Look at each line below and tally those holding "appears"; answer with that figure and nothing else.

** Data section follows **

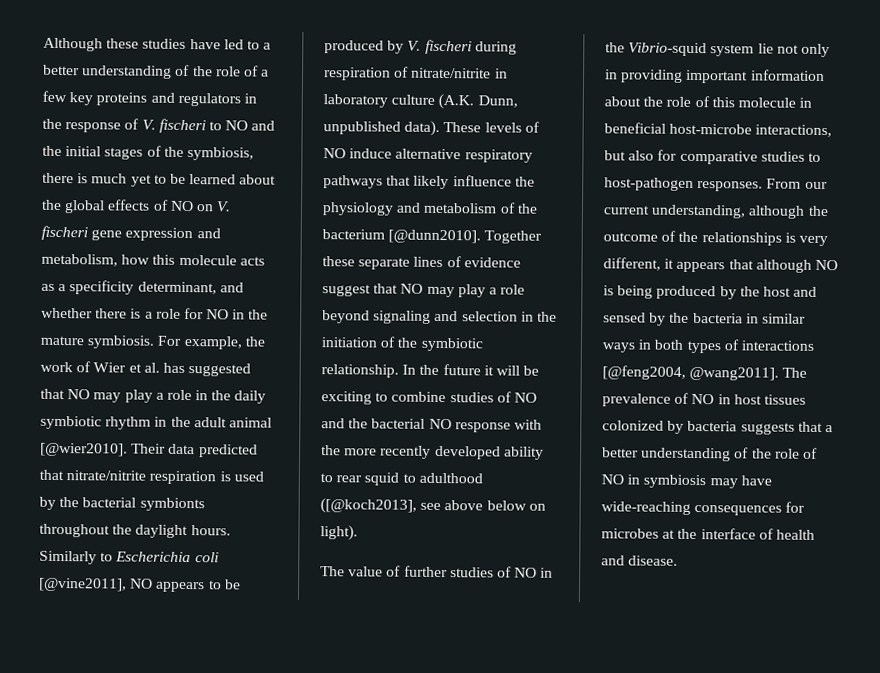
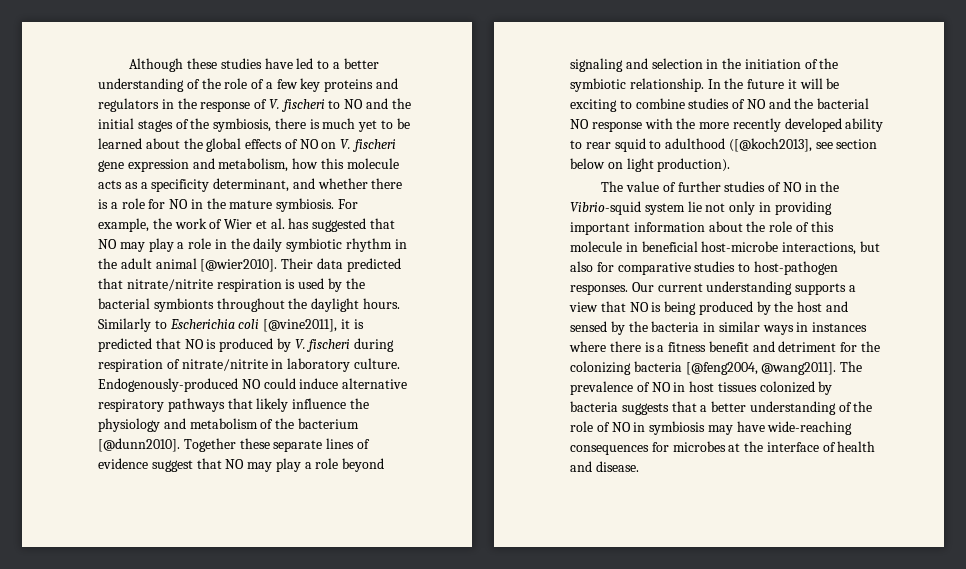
[130,578,241,593] NO appears to be -> [340,319,364,329] [98,338,217,352] it is predicted that NO is
[391,93,518,110] [323,120,540,136] [323,148,346,159] culture (A.K. Dunn, unpublished data). These levels of NO -> [353,358,400,369] [98,378,296,392] culture. Endogenously-produced NO could
[444,500,484,511] above -> [836,139,878,149] section
[320,525,358,541] light). -> [626,158,731,172] light production).
[766,178,828,190] [603,204,829,219] [603,230,828,247] [603,257,812,273] From our current understanding, although the outcome of the relationships is very different, it appears that although -> [631,281,856,295] [569,301,626,312] Our current understanding supports a view that
[654,339,814,354] both types of interactions -> [812,322,868,332] [569,341,881,352] [570,361,682,375] instances where there is a fitness benefit and detriment for the colonizing bacteria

** End of Data section **

● **Solution to the problem**: 2